## How to complete this task
The answer must be one number: how many lines of the records contain "similar".

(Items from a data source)
_ _ _ _ _ _ _
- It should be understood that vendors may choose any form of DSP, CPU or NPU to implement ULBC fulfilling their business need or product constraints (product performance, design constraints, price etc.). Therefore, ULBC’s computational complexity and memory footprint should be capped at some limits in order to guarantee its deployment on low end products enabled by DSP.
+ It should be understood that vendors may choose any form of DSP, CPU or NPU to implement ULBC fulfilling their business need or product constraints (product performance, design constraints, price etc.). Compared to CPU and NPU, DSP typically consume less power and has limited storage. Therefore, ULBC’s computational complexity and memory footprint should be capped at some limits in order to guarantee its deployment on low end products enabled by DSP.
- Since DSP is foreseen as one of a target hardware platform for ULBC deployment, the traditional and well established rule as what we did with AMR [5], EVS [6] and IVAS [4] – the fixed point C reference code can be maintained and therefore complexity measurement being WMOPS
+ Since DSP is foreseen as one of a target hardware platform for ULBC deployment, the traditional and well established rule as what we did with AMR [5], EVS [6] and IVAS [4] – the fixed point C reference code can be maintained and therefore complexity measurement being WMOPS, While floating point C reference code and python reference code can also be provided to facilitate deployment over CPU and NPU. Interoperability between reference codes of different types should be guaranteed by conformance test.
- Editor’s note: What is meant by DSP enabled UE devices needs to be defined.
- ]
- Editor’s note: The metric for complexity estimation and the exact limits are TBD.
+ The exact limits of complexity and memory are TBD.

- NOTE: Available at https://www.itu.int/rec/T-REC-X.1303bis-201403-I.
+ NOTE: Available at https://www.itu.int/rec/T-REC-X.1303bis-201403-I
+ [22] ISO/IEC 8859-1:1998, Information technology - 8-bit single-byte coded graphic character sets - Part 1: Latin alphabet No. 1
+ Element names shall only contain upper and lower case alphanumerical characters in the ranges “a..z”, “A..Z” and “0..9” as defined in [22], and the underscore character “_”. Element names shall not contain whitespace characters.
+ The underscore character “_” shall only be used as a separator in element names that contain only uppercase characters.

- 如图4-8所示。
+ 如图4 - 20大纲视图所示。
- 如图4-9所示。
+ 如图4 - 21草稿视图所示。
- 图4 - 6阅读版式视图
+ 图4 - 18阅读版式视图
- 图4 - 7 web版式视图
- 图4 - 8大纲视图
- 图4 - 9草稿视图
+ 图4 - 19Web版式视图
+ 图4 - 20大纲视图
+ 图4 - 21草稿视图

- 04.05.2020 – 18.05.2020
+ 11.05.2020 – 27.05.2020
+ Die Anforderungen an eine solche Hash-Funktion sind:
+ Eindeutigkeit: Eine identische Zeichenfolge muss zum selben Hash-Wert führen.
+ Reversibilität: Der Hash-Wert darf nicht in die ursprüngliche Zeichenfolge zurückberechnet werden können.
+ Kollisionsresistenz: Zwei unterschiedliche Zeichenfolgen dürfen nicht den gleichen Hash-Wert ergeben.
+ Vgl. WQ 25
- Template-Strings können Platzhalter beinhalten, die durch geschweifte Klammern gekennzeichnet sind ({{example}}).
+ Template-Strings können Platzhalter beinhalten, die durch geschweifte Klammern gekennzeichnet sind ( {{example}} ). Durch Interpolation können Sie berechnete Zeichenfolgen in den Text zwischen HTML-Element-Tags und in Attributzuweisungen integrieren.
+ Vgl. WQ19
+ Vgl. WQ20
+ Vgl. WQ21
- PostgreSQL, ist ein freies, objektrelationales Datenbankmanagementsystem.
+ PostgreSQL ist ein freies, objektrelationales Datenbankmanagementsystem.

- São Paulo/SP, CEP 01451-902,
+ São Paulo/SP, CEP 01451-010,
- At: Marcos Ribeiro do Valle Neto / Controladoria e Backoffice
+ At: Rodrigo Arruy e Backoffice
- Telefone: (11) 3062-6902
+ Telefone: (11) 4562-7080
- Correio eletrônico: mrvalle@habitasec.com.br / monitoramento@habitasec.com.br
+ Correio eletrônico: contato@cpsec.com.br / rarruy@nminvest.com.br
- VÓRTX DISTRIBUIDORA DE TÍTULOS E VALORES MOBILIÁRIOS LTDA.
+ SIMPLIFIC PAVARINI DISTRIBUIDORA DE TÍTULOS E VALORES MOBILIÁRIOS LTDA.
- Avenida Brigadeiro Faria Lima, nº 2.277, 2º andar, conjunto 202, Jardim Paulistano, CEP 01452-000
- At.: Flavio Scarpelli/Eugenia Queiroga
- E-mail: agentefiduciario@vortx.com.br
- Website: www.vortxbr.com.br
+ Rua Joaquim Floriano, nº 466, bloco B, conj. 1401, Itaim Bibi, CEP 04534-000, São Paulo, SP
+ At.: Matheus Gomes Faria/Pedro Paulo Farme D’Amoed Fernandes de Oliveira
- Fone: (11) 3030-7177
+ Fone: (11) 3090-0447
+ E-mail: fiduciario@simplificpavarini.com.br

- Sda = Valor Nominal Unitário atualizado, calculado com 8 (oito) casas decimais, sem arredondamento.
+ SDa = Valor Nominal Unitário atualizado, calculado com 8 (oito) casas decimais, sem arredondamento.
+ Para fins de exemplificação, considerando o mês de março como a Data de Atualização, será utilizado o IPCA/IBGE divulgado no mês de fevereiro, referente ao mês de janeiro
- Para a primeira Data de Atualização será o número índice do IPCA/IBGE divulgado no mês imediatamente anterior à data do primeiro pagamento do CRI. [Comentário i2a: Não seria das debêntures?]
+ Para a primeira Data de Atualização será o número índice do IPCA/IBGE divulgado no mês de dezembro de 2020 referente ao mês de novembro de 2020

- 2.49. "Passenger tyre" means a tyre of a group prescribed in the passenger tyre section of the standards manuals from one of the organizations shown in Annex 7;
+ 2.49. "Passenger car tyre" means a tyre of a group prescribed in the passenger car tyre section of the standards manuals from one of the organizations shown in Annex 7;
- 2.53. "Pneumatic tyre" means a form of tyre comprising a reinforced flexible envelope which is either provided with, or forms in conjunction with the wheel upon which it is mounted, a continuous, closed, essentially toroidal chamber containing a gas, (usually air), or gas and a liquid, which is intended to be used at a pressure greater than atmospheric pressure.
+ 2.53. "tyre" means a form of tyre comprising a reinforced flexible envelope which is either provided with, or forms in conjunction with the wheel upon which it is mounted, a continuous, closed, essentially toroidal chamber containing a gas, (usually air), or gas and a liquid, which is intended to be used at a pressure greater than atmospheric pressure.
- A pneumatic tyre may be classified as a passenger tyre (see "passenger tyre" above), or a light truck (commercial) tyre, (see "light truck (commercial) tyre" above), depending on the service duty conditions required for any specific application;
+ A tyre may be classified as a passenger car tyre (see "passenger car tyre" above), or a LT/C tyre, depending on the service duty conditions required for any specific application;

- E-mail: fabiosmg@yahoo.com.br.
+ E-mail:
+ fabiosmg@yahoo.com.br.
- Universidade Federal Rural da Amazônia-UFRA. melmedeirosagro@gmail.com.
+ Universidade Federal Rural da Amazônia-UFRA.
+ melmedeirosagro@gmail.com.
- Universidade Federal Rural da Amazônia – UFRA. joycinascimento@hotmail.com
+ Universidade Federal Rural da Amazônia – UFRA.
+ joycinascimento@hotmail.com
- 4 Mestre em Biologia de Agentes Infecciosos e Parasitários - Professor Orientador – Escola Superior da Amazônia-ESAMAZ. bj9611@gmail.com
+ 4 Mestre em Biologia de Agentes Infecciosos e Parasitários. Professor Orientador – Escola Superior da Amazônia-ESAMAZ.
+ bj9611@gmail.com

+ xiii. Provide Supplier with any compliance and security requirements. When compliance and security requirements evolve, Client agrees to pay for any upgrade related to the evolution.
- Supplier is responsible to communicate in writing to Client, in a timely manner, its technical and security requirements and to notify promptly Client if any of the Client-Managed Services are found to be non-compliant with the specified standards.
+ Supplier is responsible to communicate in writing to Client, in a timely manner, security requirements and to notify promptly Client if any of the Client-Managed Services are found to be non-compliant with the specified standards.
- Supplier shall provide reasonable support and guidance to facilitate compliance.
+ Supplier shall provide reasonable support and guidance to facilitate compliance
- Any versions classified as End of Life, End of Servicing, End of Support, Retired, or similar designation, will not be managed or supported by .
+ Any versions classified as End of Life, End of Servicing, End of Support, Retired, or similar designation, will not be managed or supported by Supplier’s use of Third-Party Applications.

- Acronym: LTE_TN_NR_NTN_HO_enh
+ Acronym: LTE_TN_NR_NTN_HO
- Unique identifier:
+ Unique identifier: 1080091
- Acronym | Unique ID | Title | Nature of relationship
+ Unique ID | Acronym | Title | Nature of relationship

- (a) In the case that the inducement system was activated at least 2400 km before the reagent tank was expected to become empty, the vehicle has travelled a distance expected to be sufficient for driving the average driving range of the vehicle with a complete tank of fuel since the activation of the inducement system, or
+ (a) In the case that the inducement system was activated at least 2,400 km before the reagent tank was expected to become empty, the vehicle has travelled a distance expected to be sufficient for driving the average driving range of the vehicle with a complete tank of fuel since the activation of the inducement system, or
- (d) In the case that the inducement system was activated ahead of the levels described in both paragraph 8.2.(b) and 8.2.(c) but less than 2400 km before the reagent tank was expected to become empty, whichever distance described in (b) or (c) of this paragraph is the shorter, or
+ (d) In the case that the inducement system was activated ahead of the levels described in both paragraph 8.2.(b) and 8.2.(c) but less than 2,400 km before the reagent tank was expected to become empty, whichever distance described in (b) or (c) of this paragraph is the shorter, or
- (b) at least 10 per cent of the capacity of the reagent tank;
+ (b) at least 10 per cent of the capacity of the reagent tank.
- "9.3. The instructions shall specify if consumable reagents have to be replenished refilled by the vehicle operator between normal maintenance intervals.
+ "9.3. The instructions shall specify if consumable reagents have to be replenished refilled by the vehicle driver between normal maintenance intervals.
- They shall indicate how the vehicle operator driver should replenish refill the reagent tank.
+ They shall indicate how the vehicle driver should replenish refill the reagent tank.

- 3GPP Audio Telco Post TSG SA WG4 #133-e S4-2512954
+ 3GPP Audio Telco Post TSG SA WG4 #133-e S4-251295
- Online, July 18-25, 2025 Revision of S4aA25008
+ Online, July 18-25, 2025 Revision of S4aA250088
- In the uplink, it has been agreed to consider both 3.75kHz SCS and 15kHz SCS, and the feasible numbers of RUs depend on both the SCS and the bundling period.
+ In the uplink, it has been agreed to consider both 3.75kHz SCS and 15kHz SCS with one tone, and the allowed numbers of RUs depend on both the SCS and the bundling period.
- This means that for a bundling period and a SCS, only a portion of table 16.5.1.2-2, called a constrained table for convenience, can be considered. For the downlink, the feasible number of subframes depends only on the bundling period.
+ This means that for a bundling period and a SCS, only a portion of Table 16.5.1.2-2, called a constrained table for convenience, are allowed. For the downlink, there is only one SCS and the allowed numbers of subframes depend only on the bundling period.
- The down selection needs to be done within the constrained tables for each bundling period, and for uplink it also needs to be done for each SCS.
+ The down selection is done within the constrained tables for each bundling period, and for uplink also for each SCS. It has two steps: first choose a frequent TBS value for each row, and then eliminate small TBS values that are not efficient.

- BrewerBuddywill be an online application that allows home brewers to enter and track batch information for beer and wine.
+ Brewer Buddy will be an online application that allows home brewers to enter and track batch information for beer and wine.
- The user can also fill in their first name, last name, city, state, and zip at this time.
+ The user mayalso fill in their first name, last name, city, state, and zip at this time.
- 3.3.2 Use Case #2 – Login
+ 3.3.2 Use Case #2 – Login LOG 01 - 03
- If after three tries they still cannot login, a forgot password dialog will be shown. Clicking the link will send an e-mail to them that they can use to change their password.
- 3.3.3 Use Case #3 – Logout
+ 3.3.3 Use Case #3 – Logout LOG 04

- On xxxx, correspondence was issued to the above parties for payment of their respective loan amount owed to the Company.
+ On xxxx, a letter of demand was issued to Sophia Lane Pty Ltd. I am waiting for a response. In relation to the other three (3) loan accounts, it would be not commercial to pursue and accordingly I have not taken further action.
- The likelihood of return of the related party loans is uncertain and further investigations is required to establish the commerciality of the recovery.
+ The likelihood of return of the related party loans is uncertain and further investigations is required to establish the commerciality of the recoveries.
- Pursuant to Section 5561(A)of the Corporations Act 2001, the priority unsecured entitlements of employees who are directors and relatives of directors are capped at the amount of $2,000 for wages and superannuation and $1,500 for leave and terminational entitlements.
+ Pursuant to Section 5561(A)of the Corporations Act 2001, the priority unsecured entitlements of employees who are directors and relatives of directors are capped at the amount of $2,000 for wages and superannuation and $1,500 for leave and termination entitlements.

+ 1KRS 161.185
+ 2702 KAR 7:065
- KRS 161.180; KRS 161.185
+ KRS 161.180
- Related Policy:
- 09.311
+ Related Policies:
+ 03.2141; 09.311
_ _ _ _ _ _ _
## Written response
2